L’esprit pratique, comme l’esprit moral, est anglais. À force de commercer, de travailler et de se gouverner, ce peuple a pris le goût et le talent des affaires. C’est pourquoi ils nous regardent comme des enfans et des fous. L’excès de cette disposition est la destruction de l’imagination et de la sensibilité. On devient une machine à spéculation en qui s’alignent des chiffres et des faits ; on nie la vie de l’esprit et les joies du cœur ; on ne voit plus dans le monde que des pertes et des bénéfices ; on devient dur, âpre, avide et avare ; on traite les hommes en rouages ; un jour on se trouve tout entier négociant, banquier, statisticien ; on a cessé d’être homme.

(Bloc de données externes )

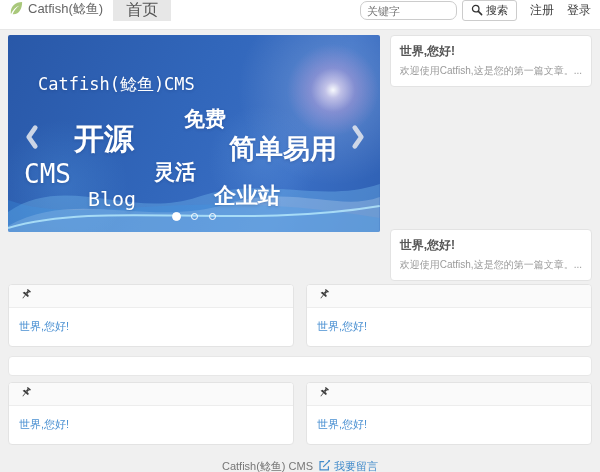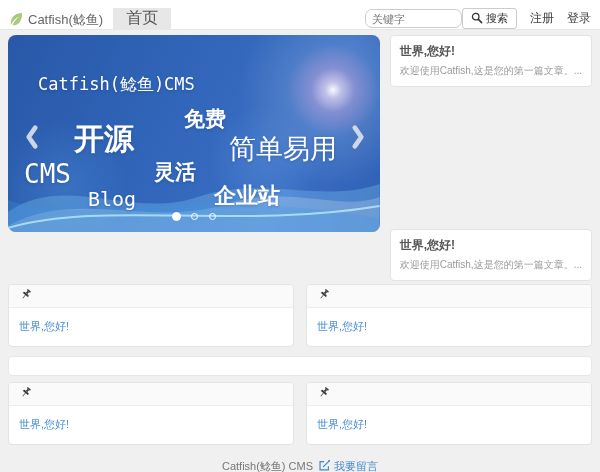"Catfish(鲶鱼)" .navbar { align-items: flex-end -> flex-start }
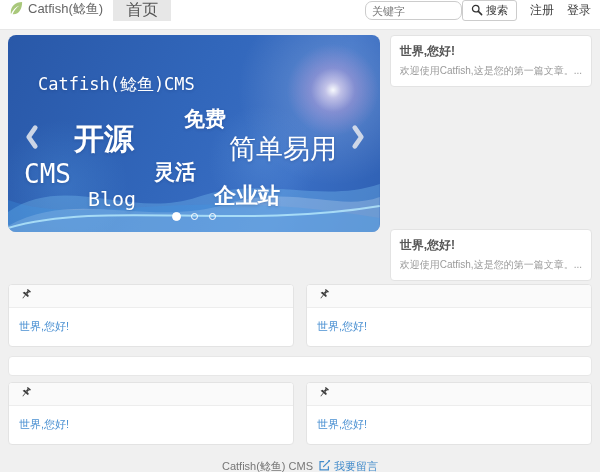"搜索" .search-btn { margin-left: none -> 5px }
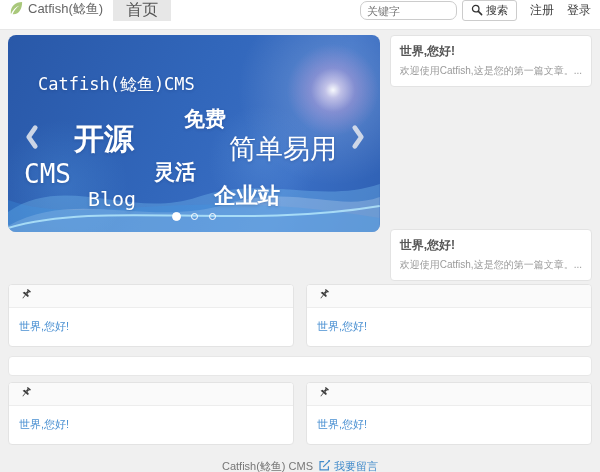"Catfish(鲶鱼)CMS" .banner { border-radius: 8px -> 2px }
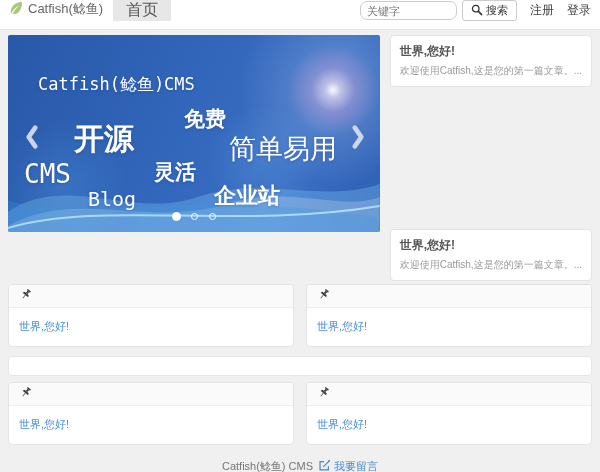"简单易用" .bk-easy { font-weight: normal -> bold }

Dickens a multiplié les portraits de l’homme positif. Ralph Nickleby, Scroogs, Antony Chuzzlewit, Jonas, l’alderman Cute, M. Murdstone et sa sœur, Bounderby, Tom Gradgrind, il y en a dans tous ses romans. Les uns le sont par éducation, les autres par nature ; mais ils sont tous odieux, car ils prennent tous à tâche de railler et de détruire la bonté, la sympathie, la compassion, les affections désintéressées, les émotions religieuses, l’enthousiasme de l’imagination, tout ce qu’il y a de beau dans l’homme. Ils oppriment des enfans, ils frappent des femmes, ils affament des pauvres, ils insultent des malheureux. Les meilleurs sont des automates de fer poli qui exécutent méthodiquement leurs devoirs légaux et ne savent pas qu’ils font souffrir les autres. Ces sortes de gens ne se trouvent pas dans notre pays. Leur rigidité n’est point dans notre caractère. Ils sont produits en Angleterre par une école qui a sa philosophie, ses grands hommes, sa gloire, et qui ne s’est jamais établie chez nous. Plus d’une fois, il est vrai, nos écrivains ont peint des avares, des gens d’affaires et des boutiquiers. Balzac en est rempli ; mais il les explique par leur imbécillité, ou il en fait des monstres curieux comme Grandet et Gobseck. Ceux de Dickens forment une classe réelle et représentent un vice national. Lisez ce passage de Hard Times, et voyez si, corps et âme, M. Gradgrind n’est pas tout anglais.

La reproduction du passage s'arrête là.